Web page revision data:
————————
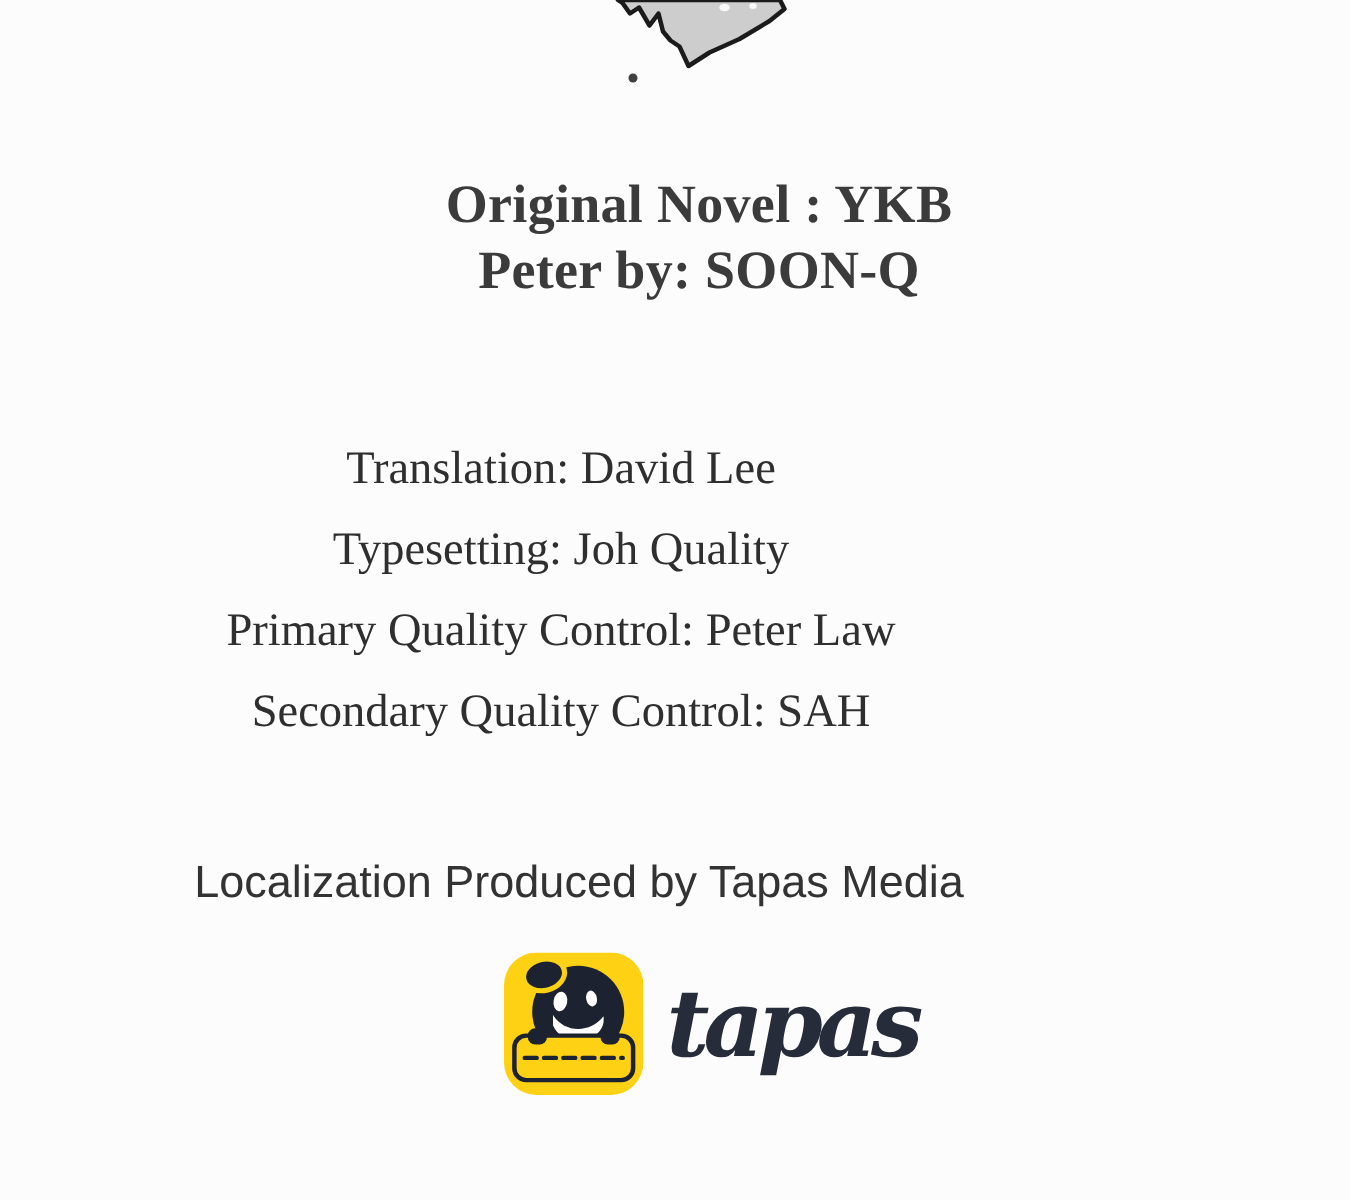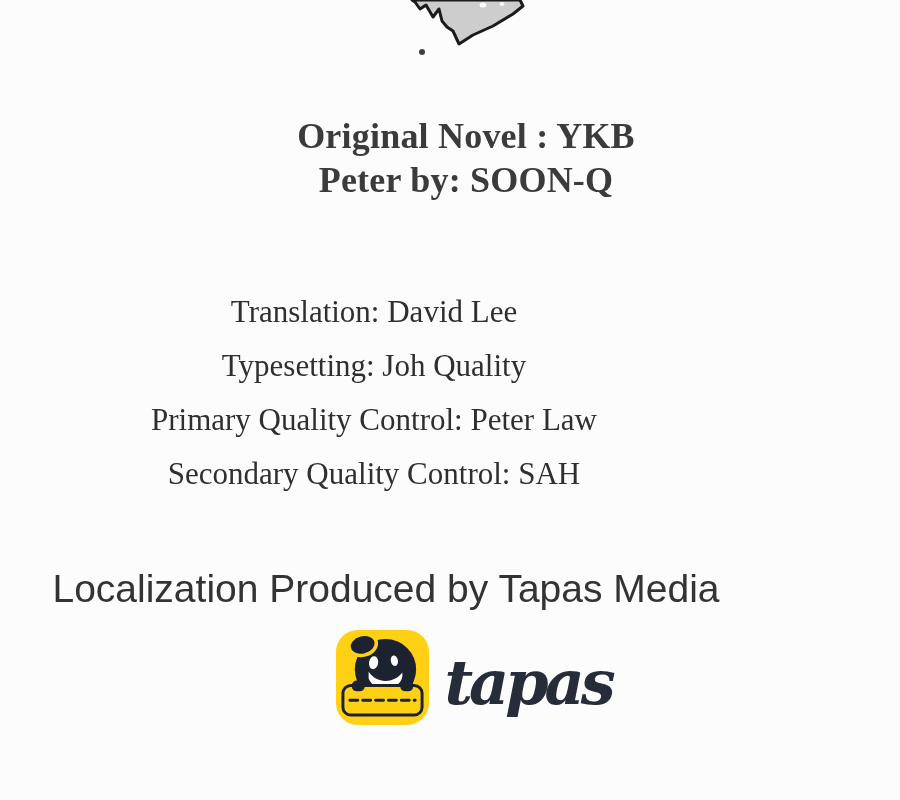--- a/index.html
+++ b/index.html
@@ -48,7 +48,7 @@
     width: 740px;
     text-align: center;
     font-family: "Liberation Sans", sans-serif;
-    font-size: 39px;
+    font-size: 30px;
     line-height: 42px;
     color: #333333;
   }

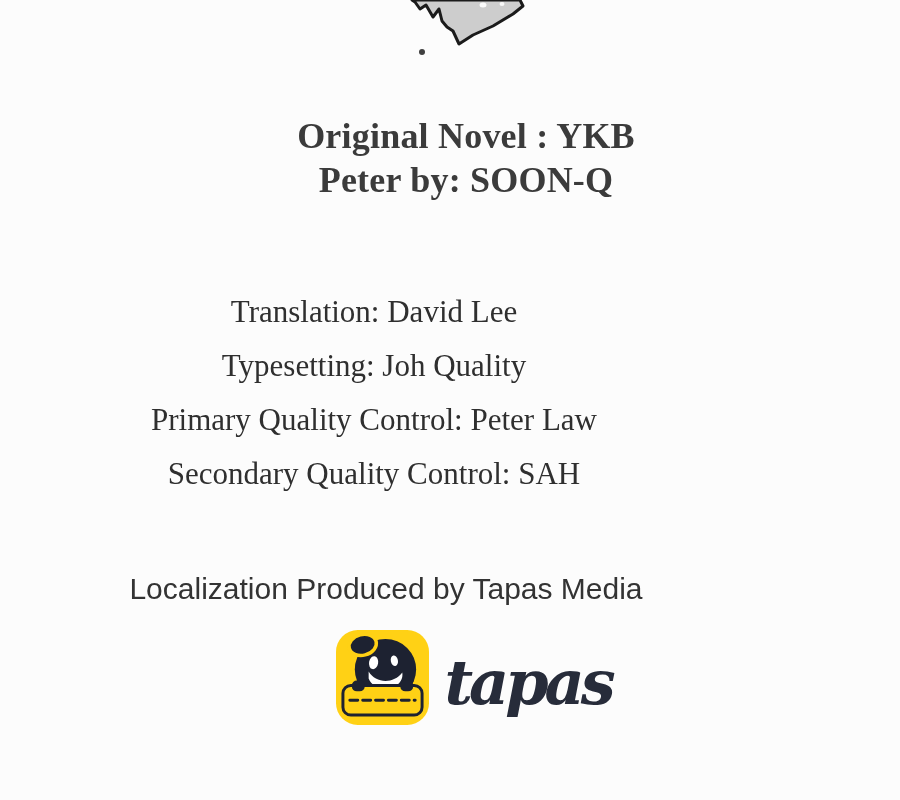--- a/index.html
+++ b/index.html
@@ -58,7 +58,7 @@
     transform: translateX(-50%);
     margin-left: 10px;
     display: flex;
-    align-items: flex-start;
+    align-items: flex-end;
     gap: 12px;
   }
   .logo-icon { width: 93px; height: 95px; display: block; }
————————
## The problem
Looking at the data above, show all lines where the word "display" occurs.

## Output of the exercise
     display: flex;
   .logo-icon { width: 93px; height: 95px; display: block; }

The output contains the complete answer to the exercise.